Supplied records:
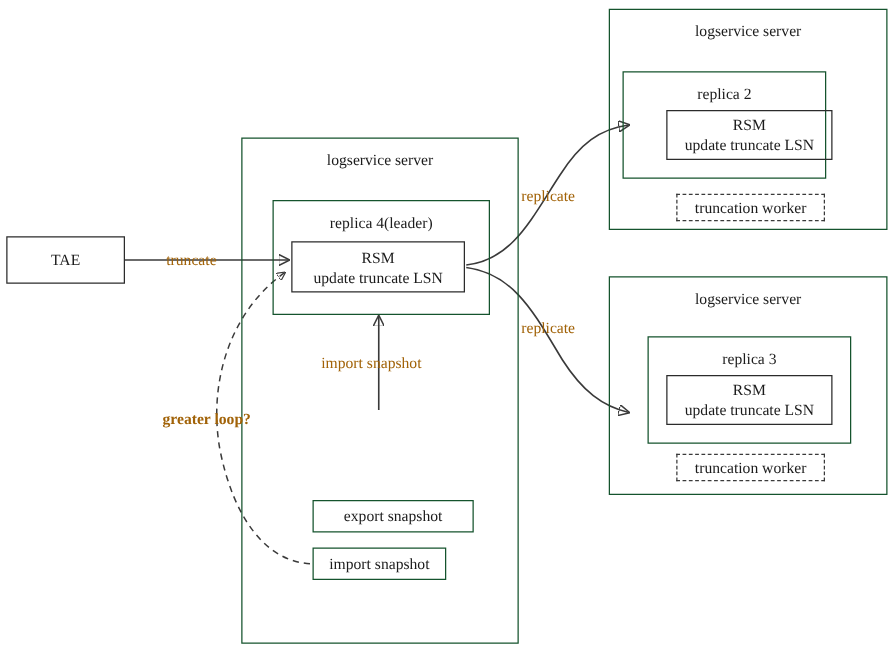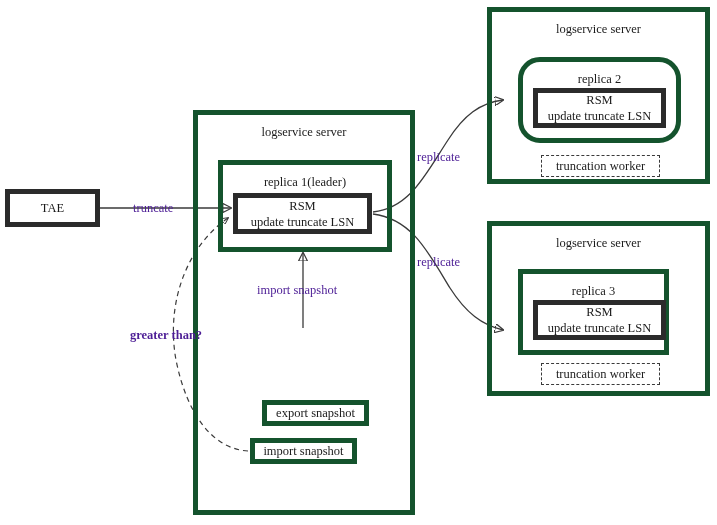--- a/index.html
+++ b/index.html
@@ -19,7 +19,7 @@
   .box {
     position: absolute;
     box-sizing: border-box;
-    border: 5px solid #14532d;
+    border: 1px solid #14532d;
     background: transparent;
   }
   .box-dark {

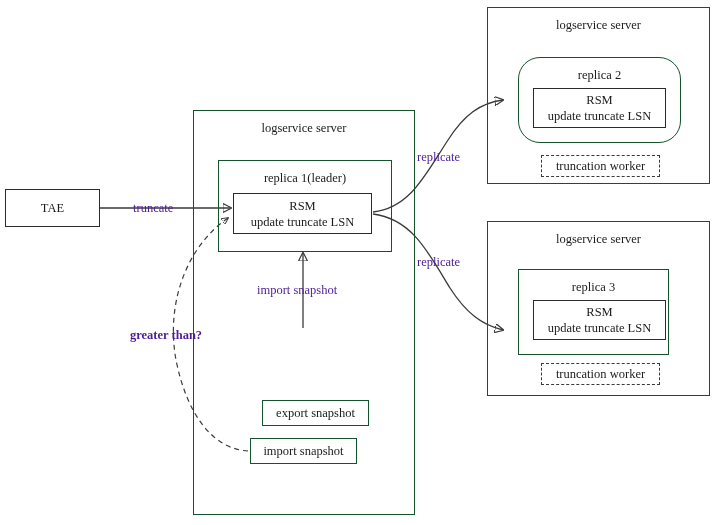--- a/index.html
+++ b/index.html
@@ -133,7 +133,7 @@
     <div class="box-label title-label">logservice server</div>
   </div>
 
-  <div class="box" style="left:518px; top:57px; width:163px; height:86px;border-radius:22px;">
+  <div class="box" style="left:498px; top:57px; width:163px; height:86px;">
     <div class="box-label title-label">replica 2</div>
   </div>
 

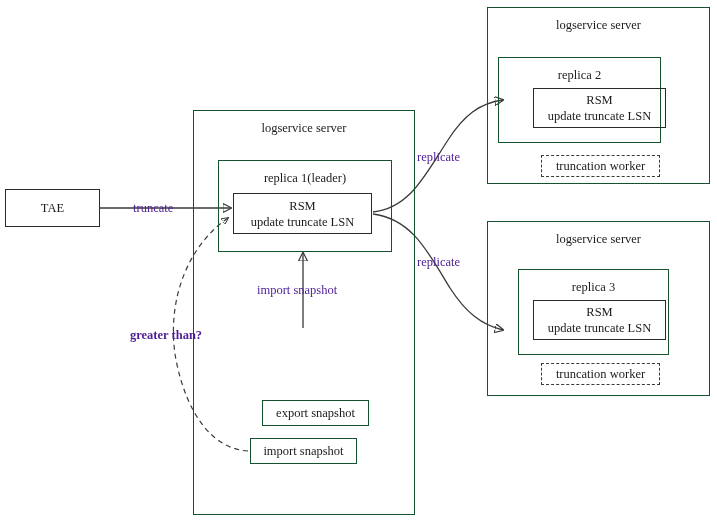--- a/index.html
+++ b/index.html
@@ -48,7 +48,7 @@
   }
   .edge-label {
     position: absolute;
-    color: #4c1d95;
+    color: #a16207;
     font-size: 12.5px;
     line-height: 1.25;
     white-space: nowrap;

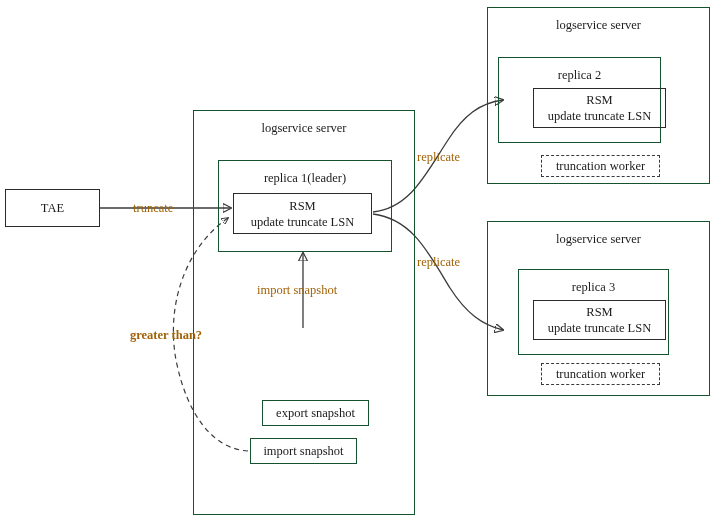--- a/index.html
+++ b/index.html
@@ -111,7 +111,7 @@
   </div>
 
   <div class="box" style="left:218px; top:160px; width:174px; height:92px;">
-    <div class="box-label title-label">replica 1(leader)</div>
+    <div class="box-label title-label">replica 4(leader)</div>
   </div>
 
   <div class="box box-dark" style="left:233px; top:193px; width:139px; height:41px;">

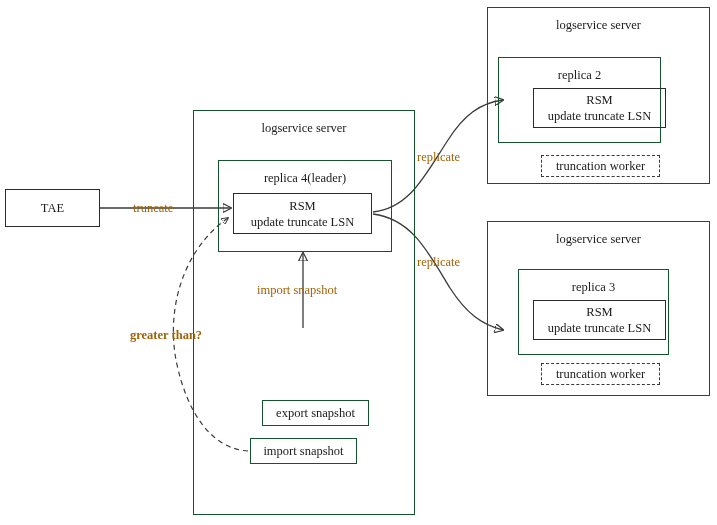--- a/index.html
+++ b/index.html
@@ -150,7 +150,7 @@
     <div class="box-label title-label">logservice server</div>
   </div>
 
-  <div class="box" style="left:518px; top:269px; width:151px; height:86px;">
+  <div class="box" style="left:518px; top:269px; width:163px; height:86px;">
     <div class="box-label title-label">replica 3</div>
   </div>
 

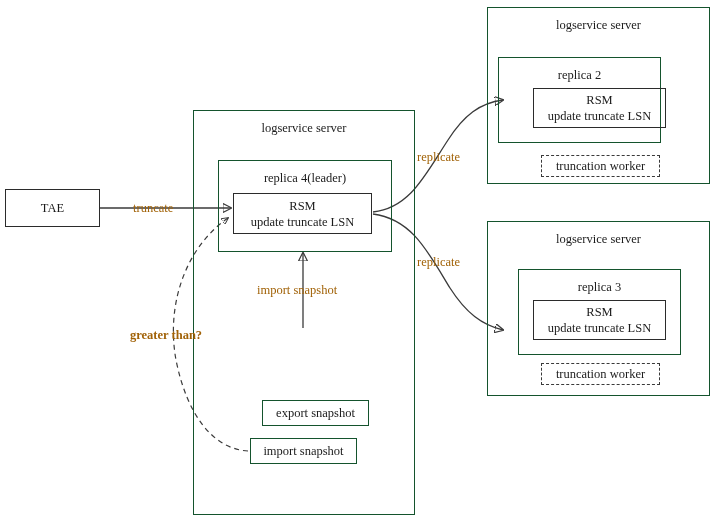--- a/index.html
+++ b/index.html
@@ -171,7 +171,7 @@
 
   <div class="edge-label" style="left:257px; top:283px;">import snapshot</div>
 
-  <div class="edge-label bold" style="left:130px; top:328px;">greater than?</div>
+  <div class="edge-label bold" style="left:130px; top:328px;">greater loop?</div>
 
 </div>
 

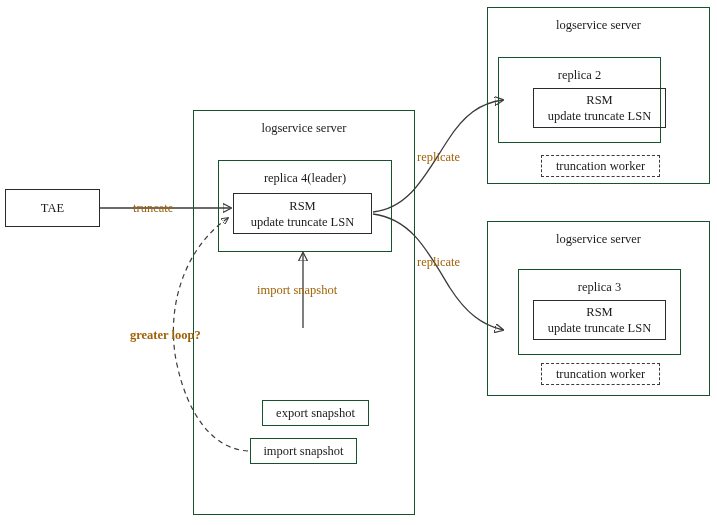--- a/index.html
+++ b/index.html
@@ -121,7 +121,7 @@
 
 
 
-  <div class="box" style="left:250px; top:400px; width:107px; height:26px;margin-left:12px;">
+  <div class="box" style="left:250px; top:400px; width:129px; height:26px;">
     <div class="box-label center-label">export snapshot</div>
   </div>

Problem statement: Output the listing exactly. Leave out any image.

Result below:
--- a/index.html
+++ b/index.html
@@ -19,7 +19,7 @@
   .box {
     position: absolute;
     box-sizing: border-box;
-    border: 5px solid #14532d;
+    border: 1px solid #14532d;
     background: transparent;
   }
   .box-dark {

--- a/index.html
+++ b/index.html
@@ -133,7 +133,7 @@
     <div class="box-label title-label">logservice server</div>
   </div>
 
-  <div class="box" style="left:518px; top:57px; width:163px; height:86px;border-radius:22px;">
+  <div class="box" style="left:498px; top:57px; width:163px; height:86px;">
     <div class="box-label title-label">replica 2</div>
   </div>
 

--- a/index.html
+++ b/index.html
@@ -48,7 +48,7 @@
   }
   .edge-label {
     position: absolute;
-    color: #4c1d95;
+    color: #a16207;
     font-size: 12.5px;
     line-height: 1.25;
     white-space: nowrap;

--- a/index.html
+++ b/index.html
@@ -111,7 +111,7 @@
   </div>
 
   <div class="box" style="left:218px; top:160px; width:174px; height:92px;">
-    <div class="box-label title-label">replica 1(leader)</div>
+    <div class="box-label title-label">replica 4(leader)</div>
   </div>
 
   <div class="box box-dark" style="left:233px; top:193px; width:139px; height:41px;">

--- a/index.html
+++ b/index.html
@@ -150,7 +150,7 @@
     <div class="box-label title-label">logservice server</div>
   </div>
 
-  <div class="box" style="left:518px; top:269px; width:151px; height:86px;">
+  <div class="box" style="left:518px; top:269px; width:163px; height:86px;">
     <div class="box-label title-label">replica 3</div>
   </div>
 

--- a/index.html
+++ b/index.html
@@ -171,7 +171,7 @@
 
   <div class="edge-label" style="left:257px; top:283px;">import snapshot</div>
 
-  <div class="edge-label bold" style="left:130px; top:328px;">greater than?</div>
+  <div class="edge-label bold" style="left:130px; top:328px;">greater loop?</div>
 
 </div>
 

--- a/index.html
+++ b/index.html
@@ -121,7 +121,7 @@
 
 
 
-  <div class="box" style="left:250px; top:400px; width:107px; height:26px;margin-left:12px;">
+  <div class="box" style="left:250px; top:400px; width:129px; height:26px;">
     <div class="box-label center-label">export snapshot</div>
   </div>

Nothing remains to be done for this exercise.